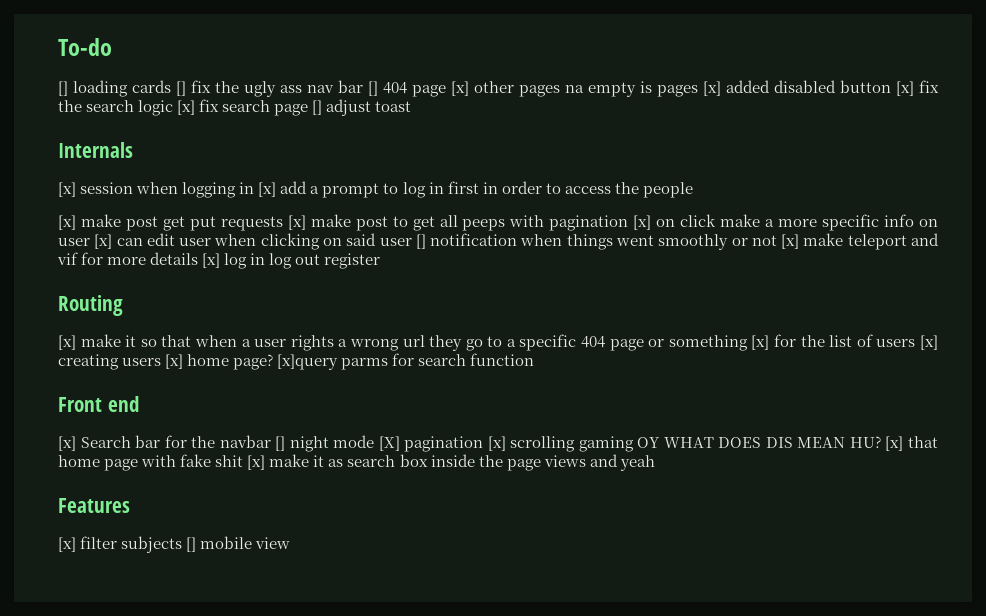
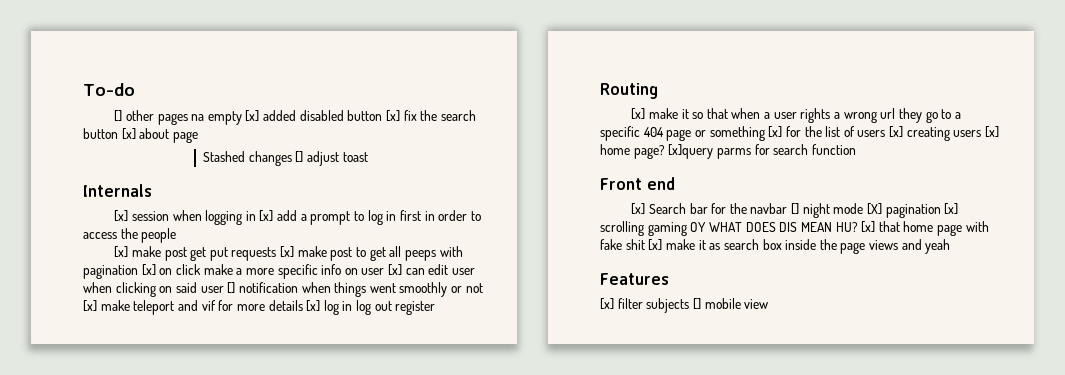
[73,80,469,97] loading cards [] fix the ugly ass nav bar [] 404 page [x] -> (123, 116) none
[640,81,698,97] is pages -> (242, 118) none
[138,99,309,116] logic [x] fix search page -> [83,128,198,143] [203,151,292,166] button [x] about page // Stashed changes

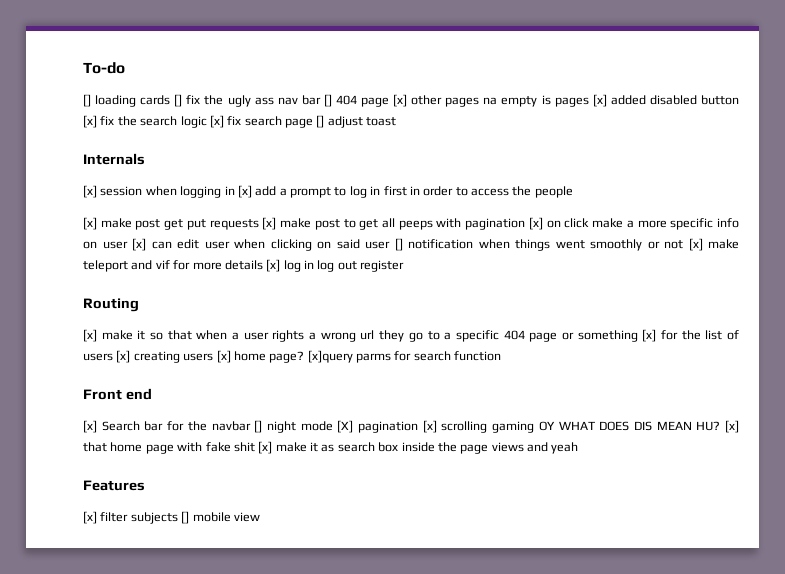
(123, 116) none -> [95,94,408,107] loading cards [] fix the ugly ass nav bar [] 404 page [x]
(242, 118) none -> [541,95,589,107] is pages
[83,128,198,143] [203,151,292,166] button [x] about page // Stashed changes -> [180,115,313,128] logic [x] fix search page

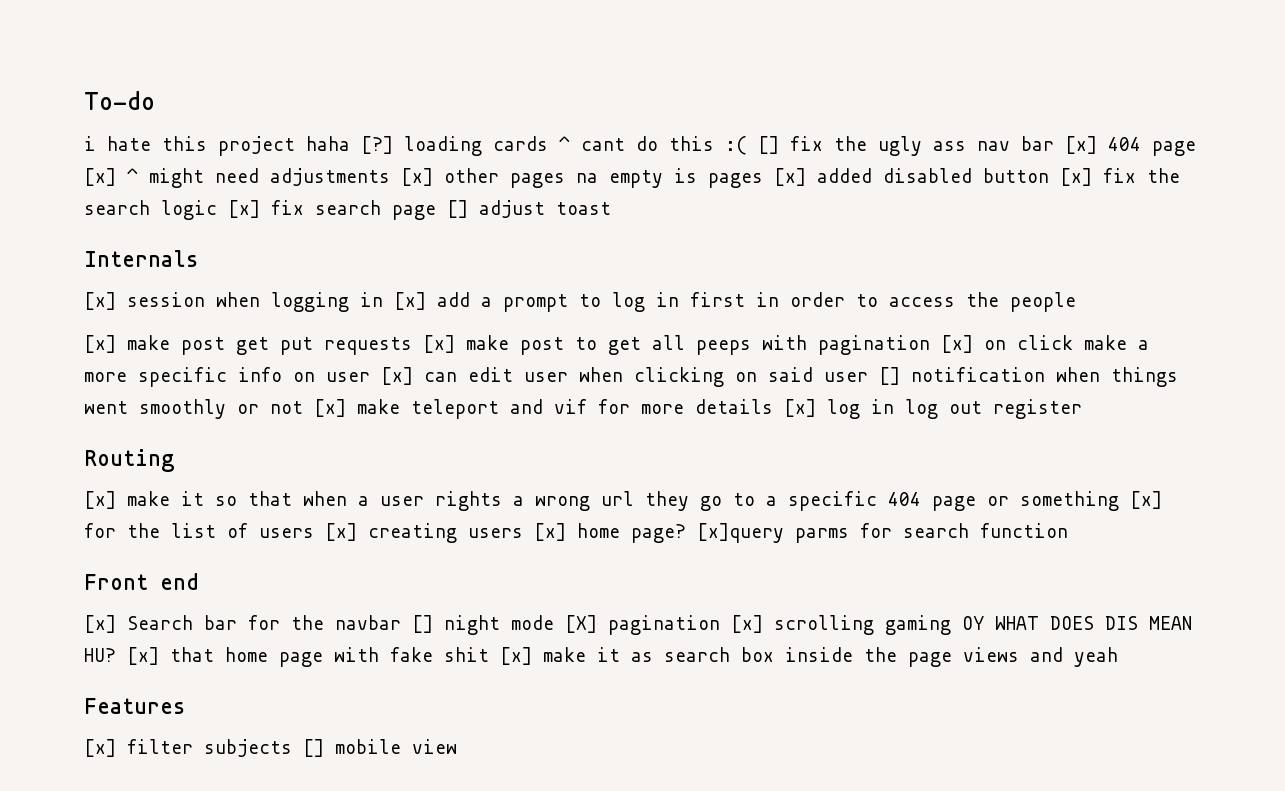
[83,94,171,107] [] loading cards -> [84,136,747,156] i hate this project haha [?] loading cards ^ cant do this :(
[323,94,332,107] [] -> [1065,136,1097,154] [x]
(408, 100) none -> [127,168,433,188] ^ might need adjustments [x]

• Task statement: Report each line in the preceding entries that holds the string "search".

• Solved exercise:
[138,99,309,116] logic [x] fix search page -> [83,128,198,143] [203,151,292,166] button [x] about page // Stashed changes
[83,128,198,143] [203,151,292,166] button [x] about page // Stashed changes -> [180,115,313,128] logic [x] fix search page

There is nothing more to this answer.